- Born: May 15, 1900
- Died: April 1, 1962
- Occupation: Writer

= Saitō Sanki =

Japanese poet and writer

Saitō Sanki (西東三鬼; May 15, 1900 – ) was a Japanese haiku poet.

== Early life and career ==
Saitō Sanki was born Saitō Keichoku on May 15, 1900, in Tsuyama, Okayama Prefecture, in western Honshu. His father was a school superintendent and amateur artist, poet, and calligrapher, and his mother was the daughter of a samurai retainer. His parents died when he was six and eighteen, respectively, and care of the family fell to his brother Takeo, who was twenty years older.

Saitō attended the Methodist school Aoyama Gakuin, but dropped out intending to become a painter. Bowing to family obligation to pursue a more practical career, Saitō graduated from Nippon Dental College in 1925. Along the way he took up riding and earned a dancing teacher's license. Both before and after his marriage, he took a number of lovers and generally lived licentiously.

Takeo invited his brother and new wife to British Singapore, where Takeo was a manager of the NYK Line. Takeo bought a building for Saitō to use for his dental practice, but Saitō converted a room of the office into a ballroom and often closed the practice to play golf. Saitō thrived in the cosmopolitan Singapore, but bankruptcy, a case of typhoid fever, and rising anti-Japanese sentiment forced the Saitōs to return to Japan in 1929.

== Poetry ==

After another failed dental practice in Japan, Saitō became head of dentistry at a hospital in Soto Kanda, Tokyo. A colleague there, a urologist, had been collecting haiku from patients who had written them during their lengthy treatments for sexually transmitted infections, intending to publish them in a mimeographed edition. He invited Saitō to contribute. Saitō was initially uninterested, thinking haiku "old-fashioned stuff", but he gave way to the repeated entireties and began to compose his own poems. Saitō later wrote "This is the way fate caught up with me, with venereal disease as its emissary." He took as his pen name "Sanki", which means "three demons".

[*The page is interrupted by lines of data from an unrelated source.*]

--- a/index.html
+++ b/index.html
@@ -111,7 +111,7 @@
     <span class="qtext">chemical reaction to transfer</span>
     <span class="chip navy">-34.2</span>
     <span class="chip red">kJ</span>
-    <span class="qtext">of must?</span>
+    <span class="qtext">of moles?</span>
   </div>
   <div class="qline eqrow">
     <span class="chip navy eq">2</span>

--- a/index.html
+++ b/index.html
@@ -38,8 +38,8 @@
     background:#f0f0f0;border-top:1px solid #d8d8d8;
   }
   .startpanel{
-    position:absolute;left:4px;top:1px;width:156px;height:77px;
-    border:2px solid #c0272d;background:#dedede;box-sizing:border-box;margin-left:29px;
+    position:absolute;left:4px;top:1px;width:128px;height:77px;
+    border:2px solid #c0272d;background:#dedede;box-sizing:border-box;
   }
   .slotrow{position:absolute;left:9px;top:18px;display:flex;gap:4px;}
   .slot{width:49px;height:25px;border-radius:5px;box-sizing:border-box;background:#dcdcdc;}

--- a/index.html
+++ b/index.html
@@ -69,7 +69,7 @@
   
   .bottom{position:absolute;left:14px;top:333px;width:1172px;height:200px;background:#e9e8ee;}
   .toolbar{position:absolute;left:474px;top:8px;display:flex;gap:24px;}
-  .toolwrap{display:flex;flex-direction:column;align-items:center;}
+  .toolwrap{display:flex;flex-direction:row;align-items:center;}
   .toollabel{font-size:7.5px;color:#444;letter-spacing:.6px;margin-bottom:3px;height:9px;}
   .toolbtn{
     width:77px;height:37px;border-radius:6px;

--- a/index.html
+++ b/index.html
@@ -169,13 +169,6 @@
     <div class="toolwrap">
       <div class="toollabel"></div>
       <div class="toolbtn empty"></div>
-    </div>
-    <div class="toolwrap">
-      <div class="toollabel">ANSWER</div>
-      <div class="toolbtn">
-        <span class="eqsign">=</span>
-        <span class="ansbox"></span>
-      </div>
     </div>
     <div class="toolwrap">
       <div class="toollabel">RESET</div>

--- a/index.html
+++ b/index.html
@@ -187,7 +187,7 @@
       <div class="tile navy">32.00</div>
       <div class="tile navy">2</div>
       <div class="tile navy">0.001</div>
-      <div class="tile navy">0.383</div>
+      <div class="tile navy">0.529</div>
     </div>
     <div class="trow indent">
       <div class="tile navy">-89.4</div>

Despite starting at an uncharacteristically late age and eschewing any kind of mentorship or apprenticeship to a more experienced writer, Saitō quickly became a leading haiku poet. His first professionally published haiku appeared in 1933 in Somato ("Revolving Lantern"), when he was thirty-three. He joined Kyōdai Haiku, a Kyoto University campus publication, and transformed it into a leading haiku periodical.

A bout of tuberculosis prompted Saitō to reassess his priorities, and he abandoned dentistry to devote his life to haiku, paying the bills with a desk job at a company owned by mountaineer Mita Yukio (1900-1989), a friend from Singapore. His haiku was nihilistic and cynical, freely abandoning established rules, and his work was popular and acclaimed. He published his first haiku collection, Flag, in 1940.

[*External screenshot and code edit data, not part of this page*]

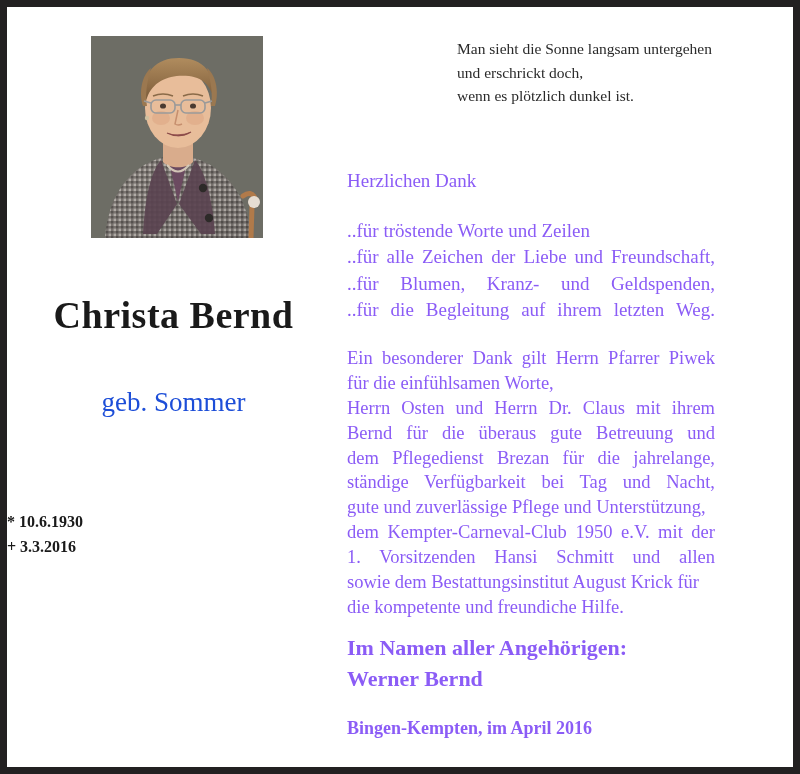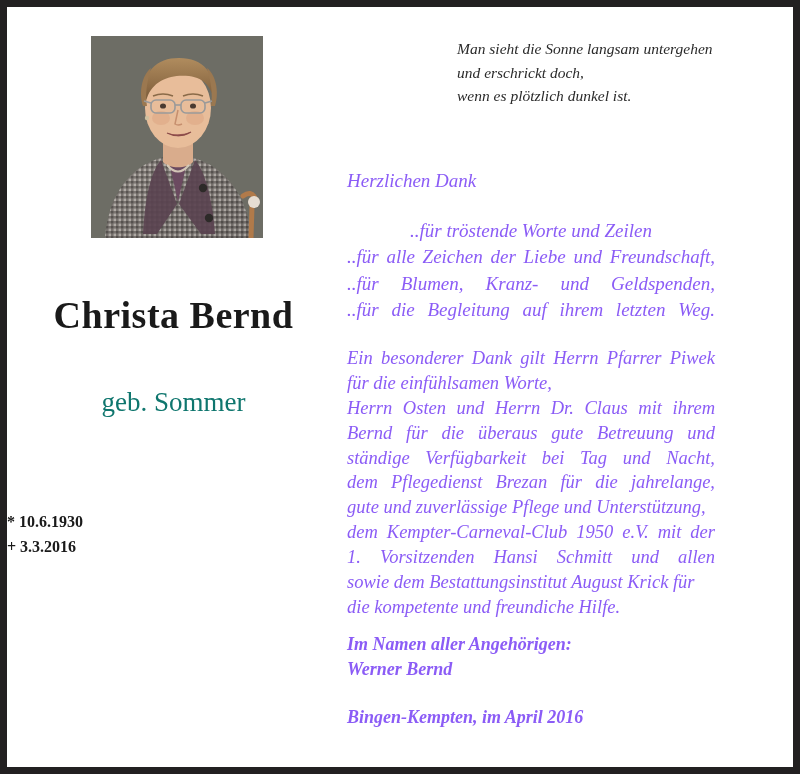--- a/index.html
+++ b/index.html
@@ -74,7 +74,7 @@
   .right-col {
     position:absolute;
     left:333px; top:0;
-    width:460px; height:100%;font-style:italic;
+    width:460px; height:100%;
   }
   .epigraph {
     position:absolute;

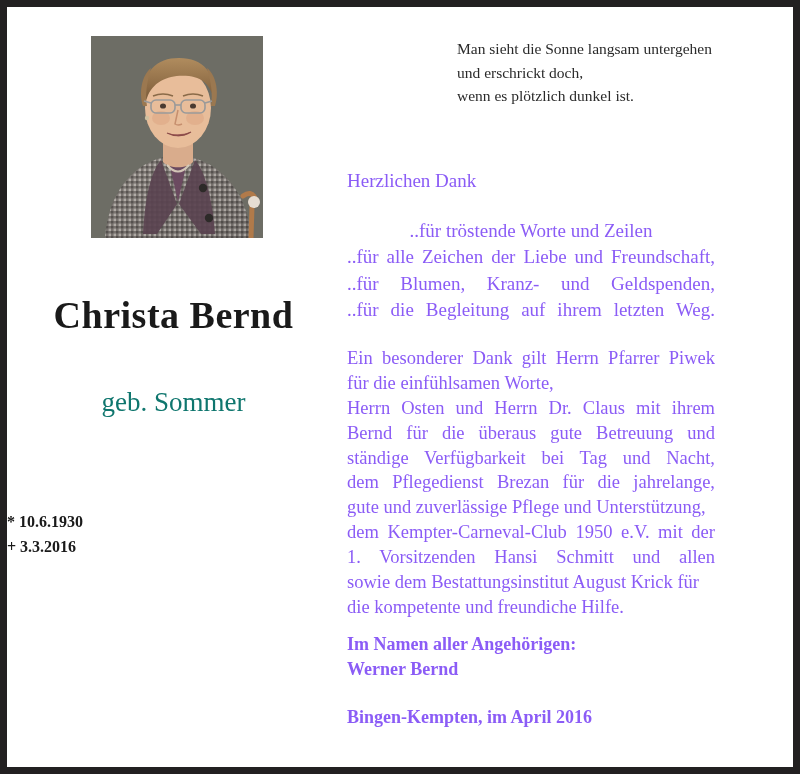--- a/index.html
+++ b/index.html
@@ -110,7 +110,7 @@
   }
   .reason-list .nojust {
     display:block;
-    text-align:center;
+    text-align:left;
     white-space:nowrap;
   }
   .detail-para {

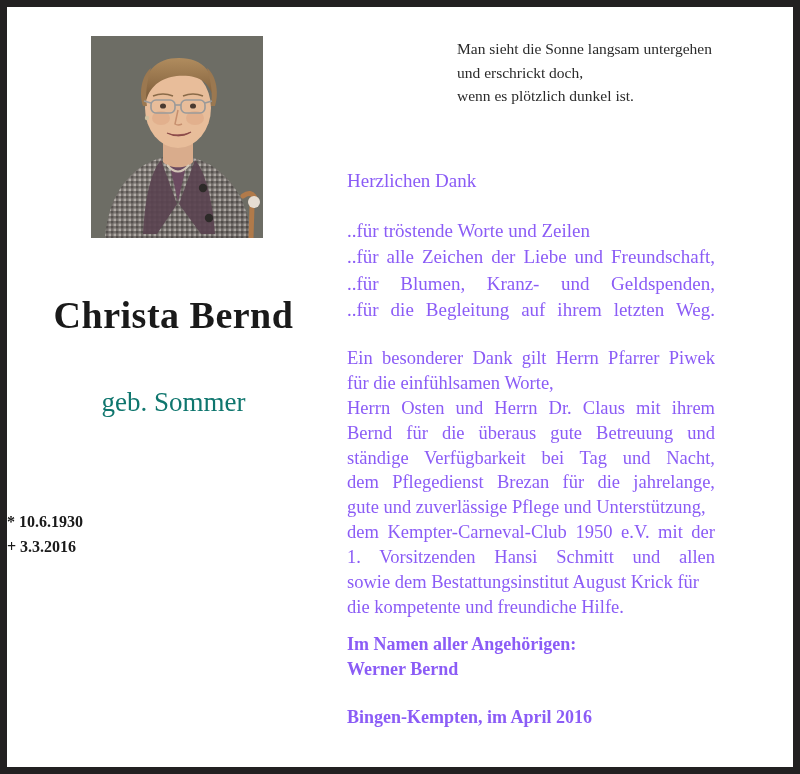--- a/index.html
+++ b/index.html
@@ -56,7 +56,7 @@
     text-align:center;
     font-size:27px;
     font-weight:normal;
-    color:#0f766e;
+    color:#1d4ed8;
   }
   .dates {
     position:absolute;

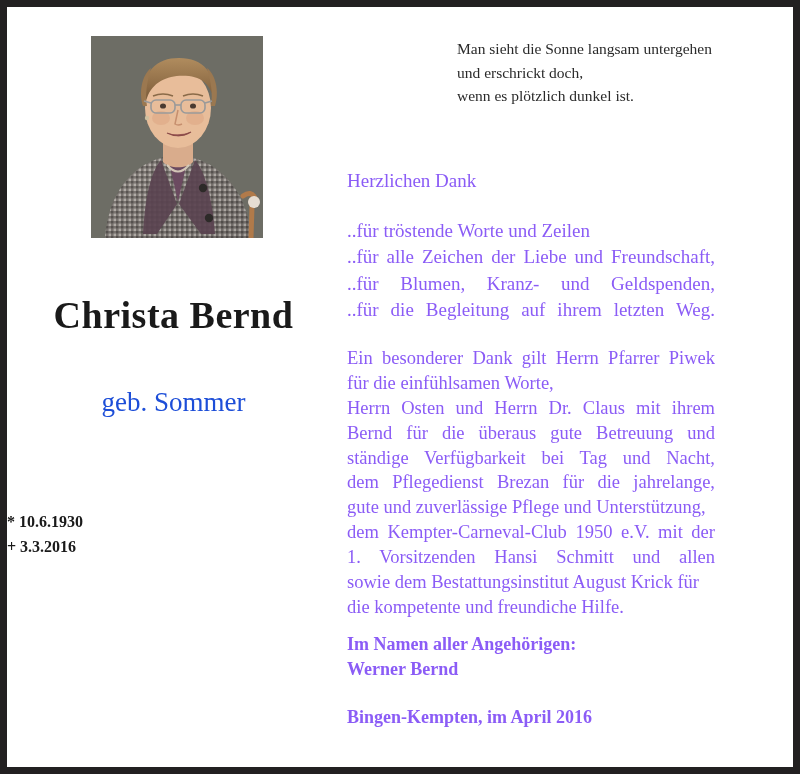--- a/index.html
+++ b/index.html
@@ -252,8 +252,8 @@
           <span class="nojust">für die einfühlsamen Worte,</span>
           <span class="just">Herrn Osten und Herrn Dr. Claus  mit ihrem</span>
           <span class="just">Bernd für die überaus gute Betreuung und</span>
+          <span class="just">dem Pflegedienst Brezan für die jahrelange,</span>
           <span class="just">ständige Verfügbarkeit bei Tag und Nacht,</span>
-          <span class="just">dem Pflegedienst Brezan für die jahrelange,</span>
           <span class="nojust">gute und zuverlässige Pflege und Unterstützung,</span>
           <span class="just">dem Kempter-Carneval-Club 1950 e.V. mit der</span>
           <span class="just">1. Vorsitzenden Hansi Schmitt und allen</span>

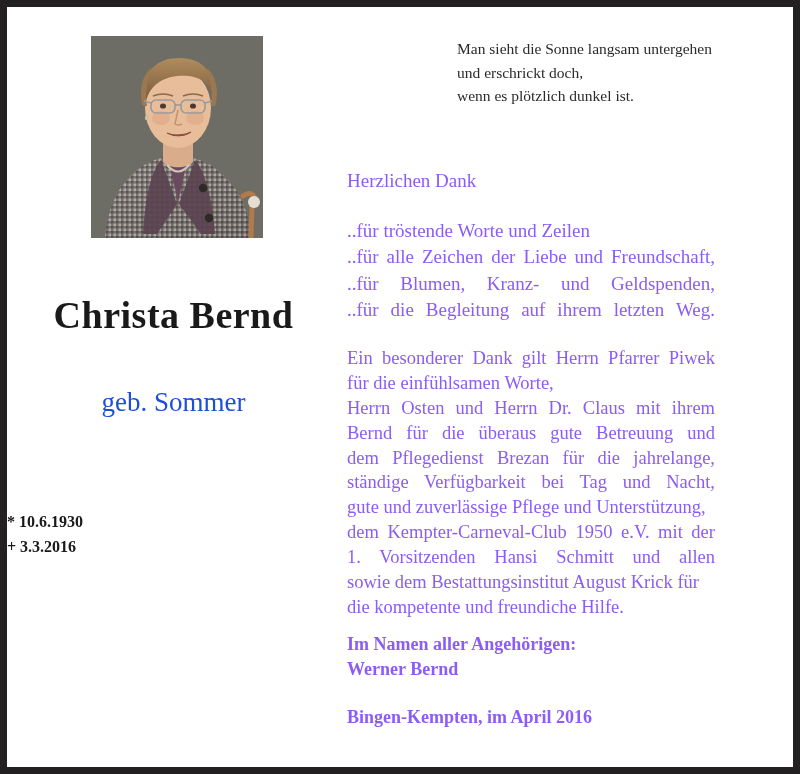--- a/index.html
+++ b/index.html
@@ -128,7 +128,7 @@
     text-align:left;
   }
   .closing {
-    font-size:18px;
+    font-size:22px;
     font-weight:bold;
     line-height:1.42;
     margin-bottom:22px;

Unfortunately, with an ultranationalist wartime government bent on repressing any hint of dissent, Saitō and other Kyōdai Haiku were arrested by the secret police in 1940. Saitō was imprisoned for over two months and upon release, forbidden to write.

== Kobe ==

In 1942, Saitō permanently left his wife and teenage son in Tokyo and moved to the port city of Kobe. At first he lived in an old hotel filled with foreigners and bargirls, but as World War II dragged on, fear of air raids prompted him to rent a large, crumbling rural house that was later dubbed the "Sanki Mansion." His interactions with colorful characters, sailors and soldiers on all sides of the conflict, and the black market for everyday necessities were chronicled in a series of stories that he published in the magazines Haiku and Tenrō in the 1950s. They were collected and translated into English as The Kobe Hotel.

== Postwar ==

In 1948, Saitō was again working as a hospital dentist and lived in Neyagawa, Osaka. Again near bankruptcy, he took an offer from the Kadokawa Corporation to edit the monthly magazine Haiku and moved to Tokyo in 1954. He published three more haiku collections: Night Peaches (1948), Today (1951), and Transfiguration (1962). He married again, to Hotta Kikue, but characteristically had several dozen affairs.

In late 1961, Saitō had an operation for stomach cancer. He died the next year, on April 1, 1962.